INPUT MATERIAL
=== Begin Enclosure ===

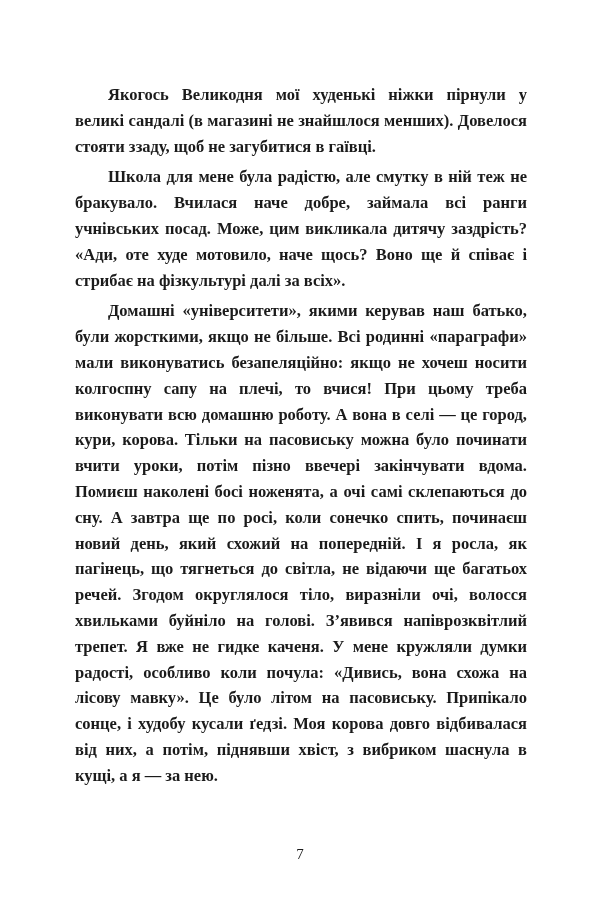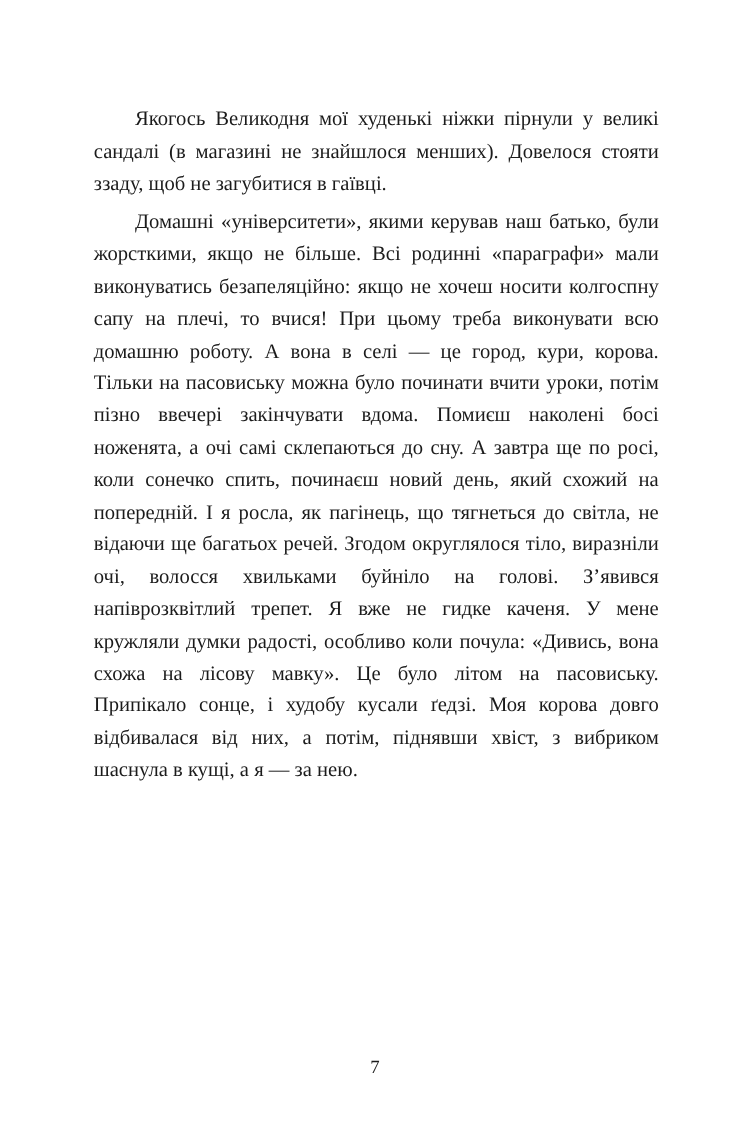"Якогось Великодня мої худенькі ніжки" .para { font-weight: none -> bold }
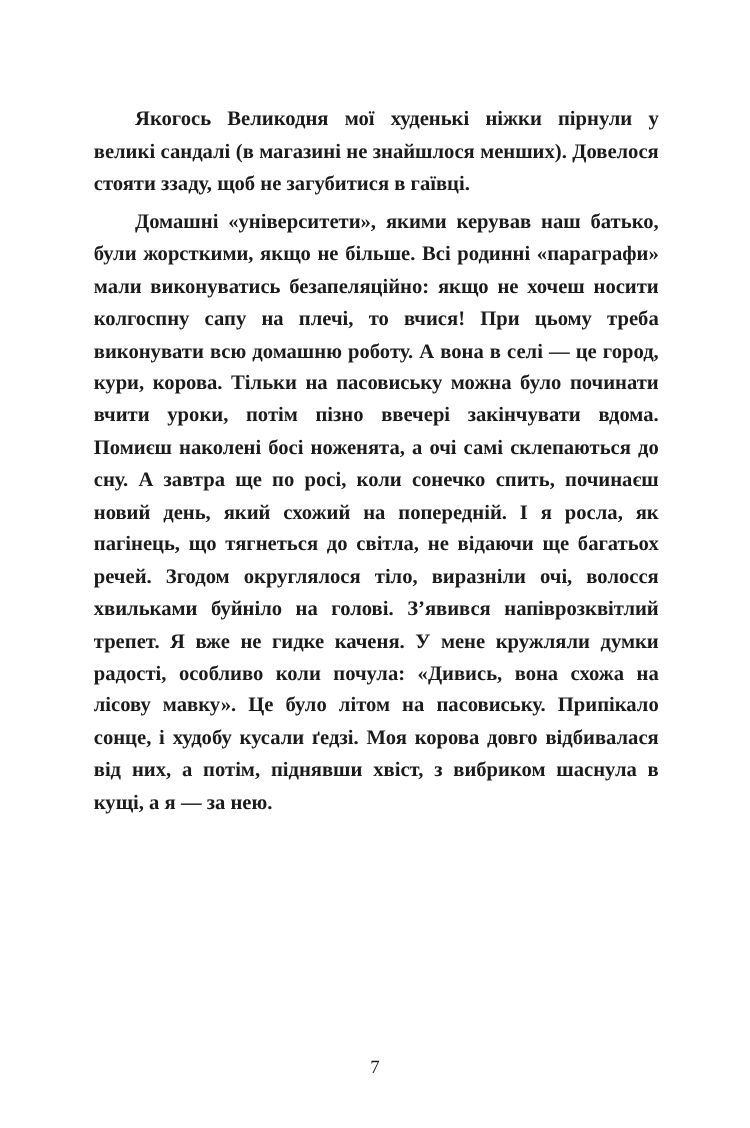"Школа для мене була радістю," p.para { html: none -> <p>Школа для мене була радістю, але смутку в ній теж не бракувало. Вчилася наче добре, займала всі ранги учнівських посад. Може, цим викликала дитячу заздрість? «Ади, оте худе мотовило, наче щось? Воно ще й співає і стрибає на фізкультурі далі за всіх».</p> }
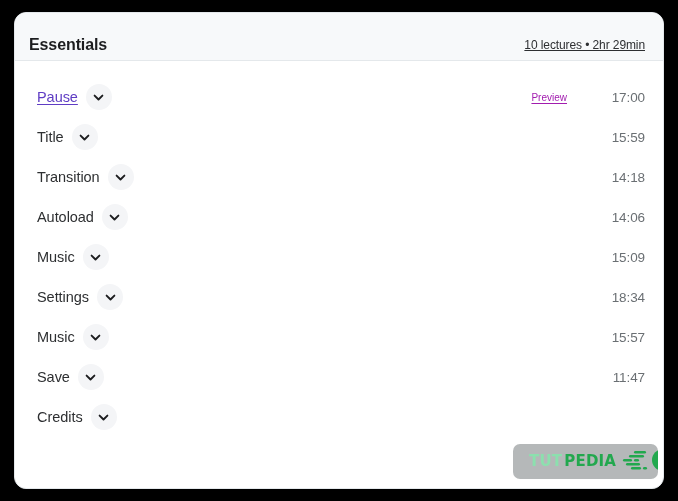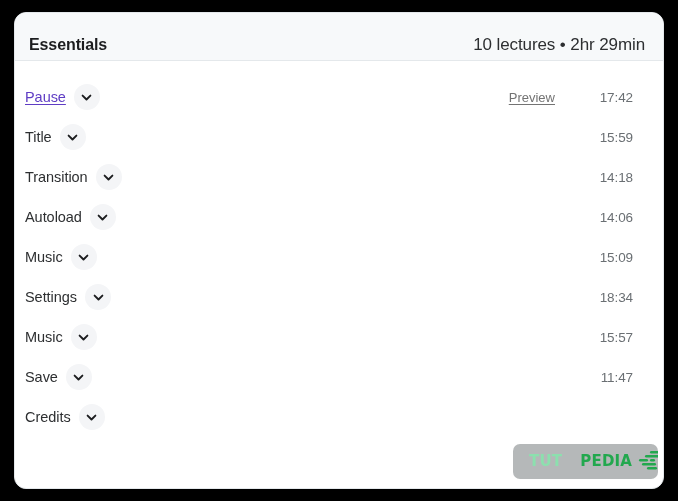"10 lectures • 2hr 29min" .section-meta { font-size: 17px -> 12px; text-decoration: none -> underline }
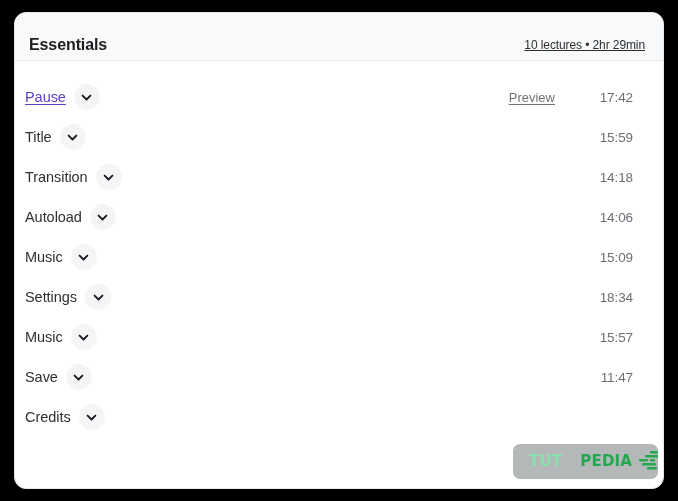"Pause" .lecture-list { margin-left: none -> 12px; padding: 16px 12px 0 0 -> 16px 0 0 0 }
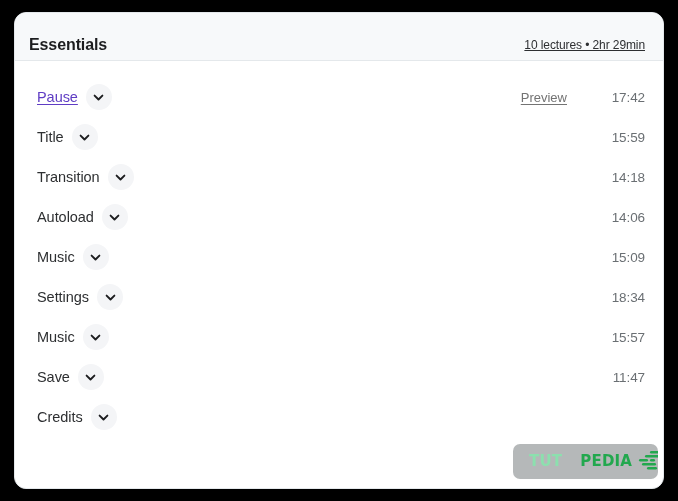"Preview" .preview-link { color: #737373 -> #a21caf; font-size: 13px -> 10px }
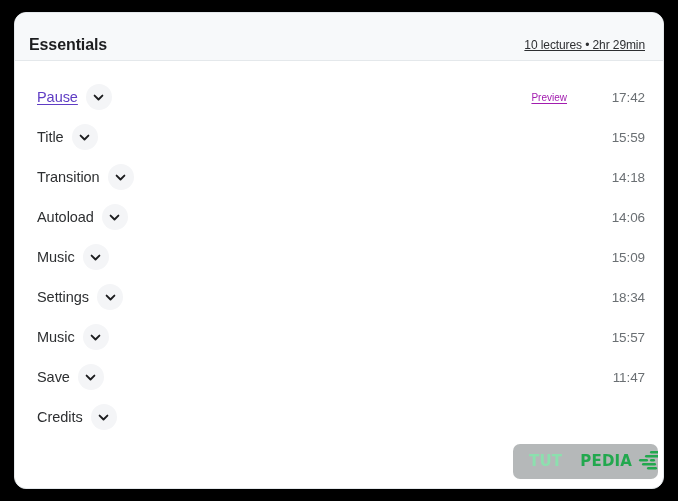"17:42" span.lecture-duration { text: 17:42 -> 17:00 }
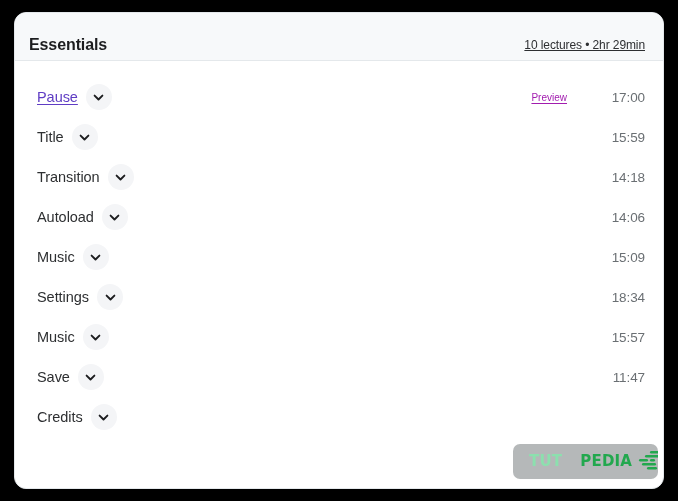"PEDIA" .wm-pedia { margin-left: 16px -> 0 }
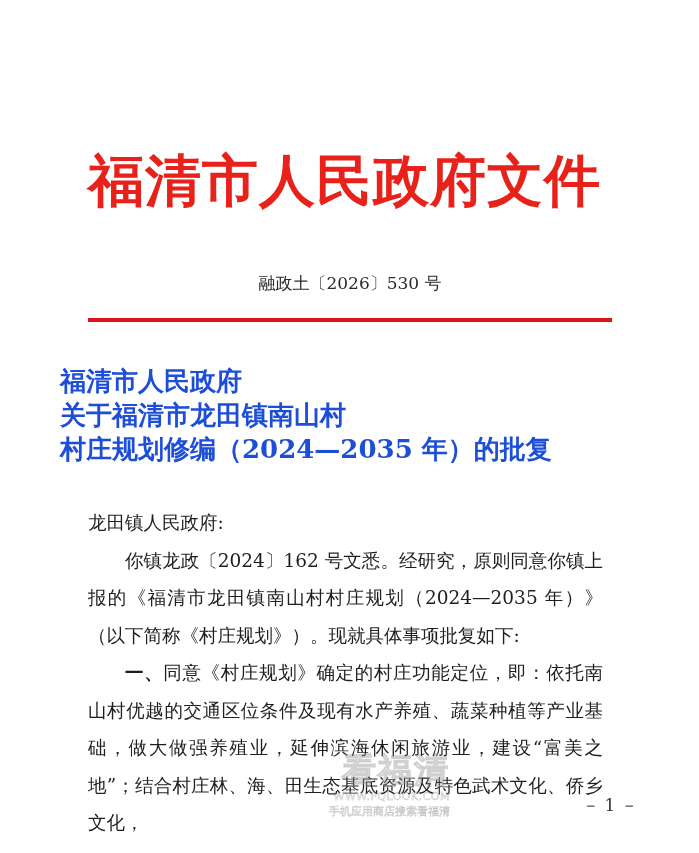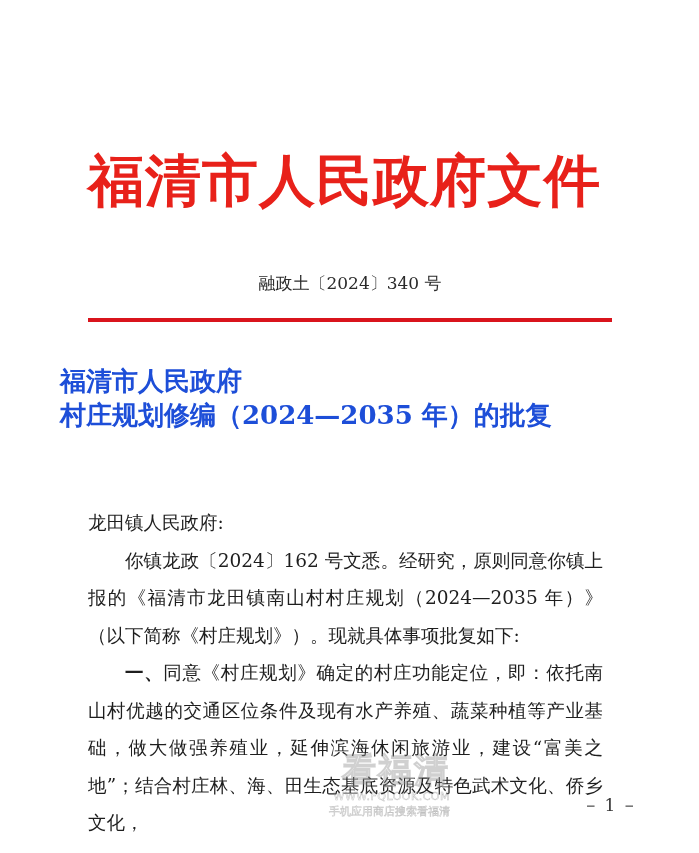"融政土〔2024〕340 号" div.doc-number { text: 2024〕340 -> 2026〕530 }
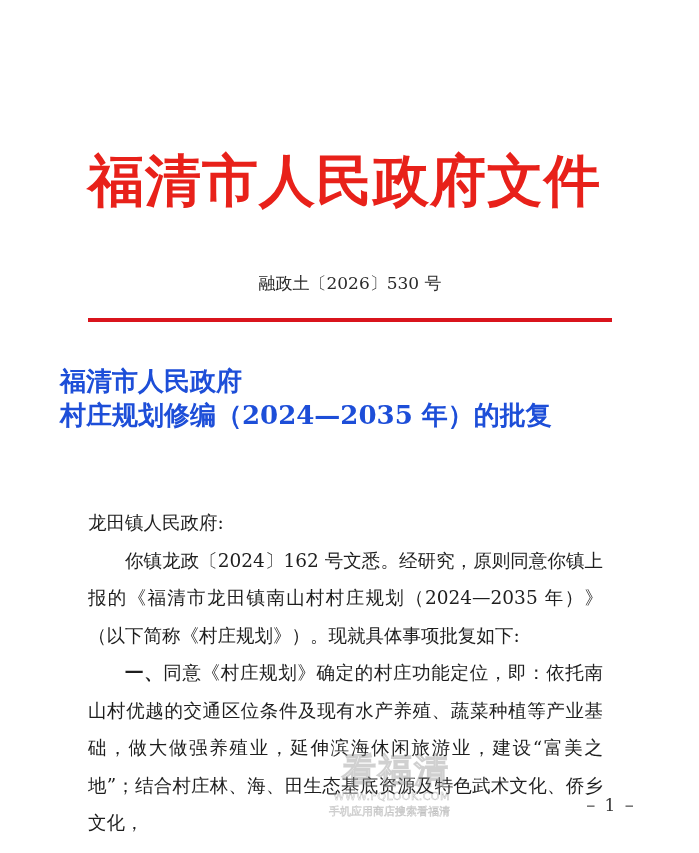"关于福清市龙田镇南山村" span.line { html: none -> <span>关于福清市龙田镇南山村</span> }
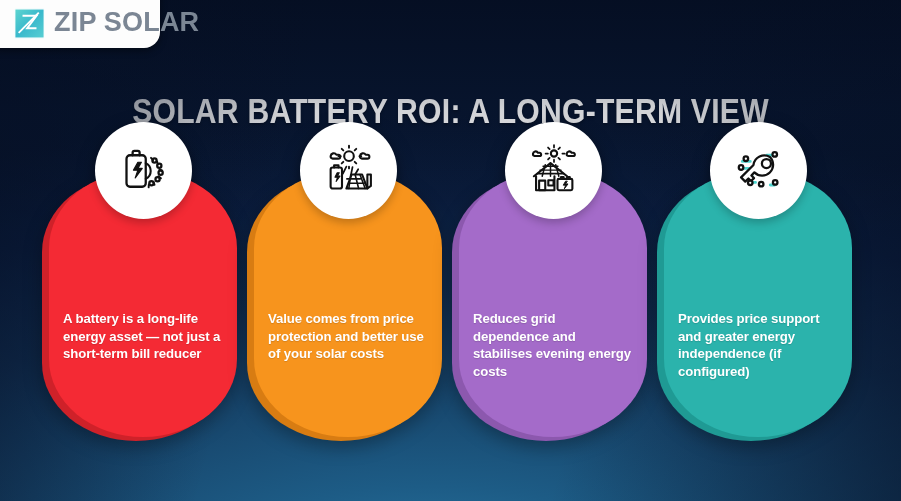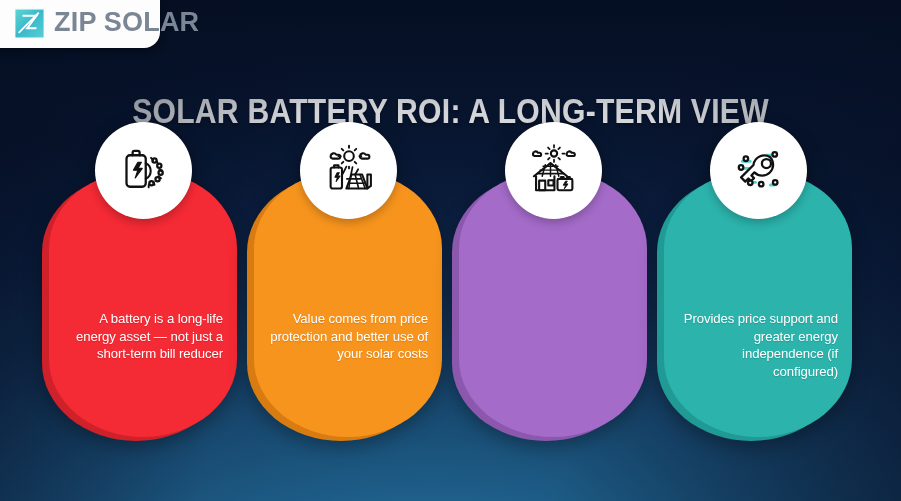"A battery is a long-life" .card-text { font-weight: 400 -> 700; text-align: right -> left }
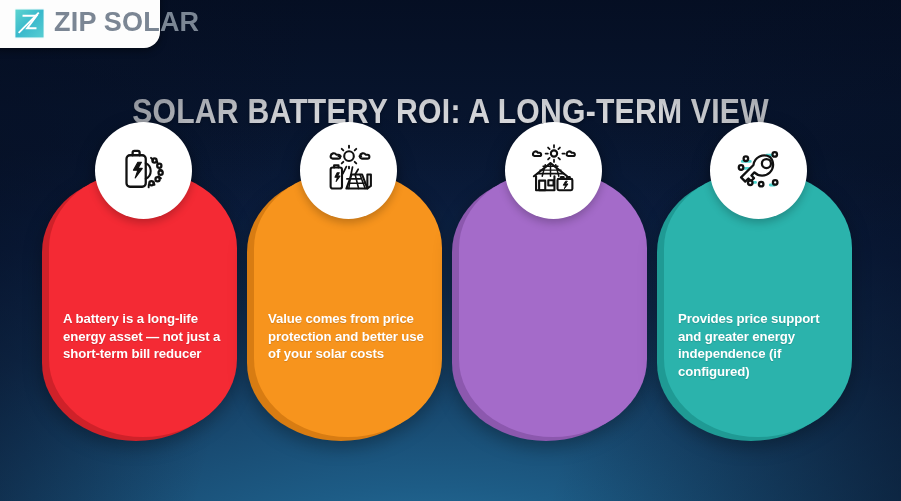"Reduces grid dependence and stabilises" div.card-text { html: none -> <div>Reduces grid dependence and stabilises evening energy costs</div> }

=== End Enclosure ===

WORK ITEM
Do not include the pictures. Quote only the lines from the line with "text: 2024〕340 ->" through the end of the material, both ends included, exactly.

WRITTEN ANSWER
"融政土〔2024〕340 号" div.doc-number { text: 2024〕340 -> 2026〕530 }
"关于福清市龙田镇南山村" span.line { html: none -> <span>关于福清市龙田镇南山村</span> }
"A battery is a long-life" .card-text { font-weight: 400 -> 700; text-align: right -> left }
"Reduces grid dependence and stabilises" div.card-text { html: none -> <div>Reduces grid dependence and stabilises evening energy costs</div> }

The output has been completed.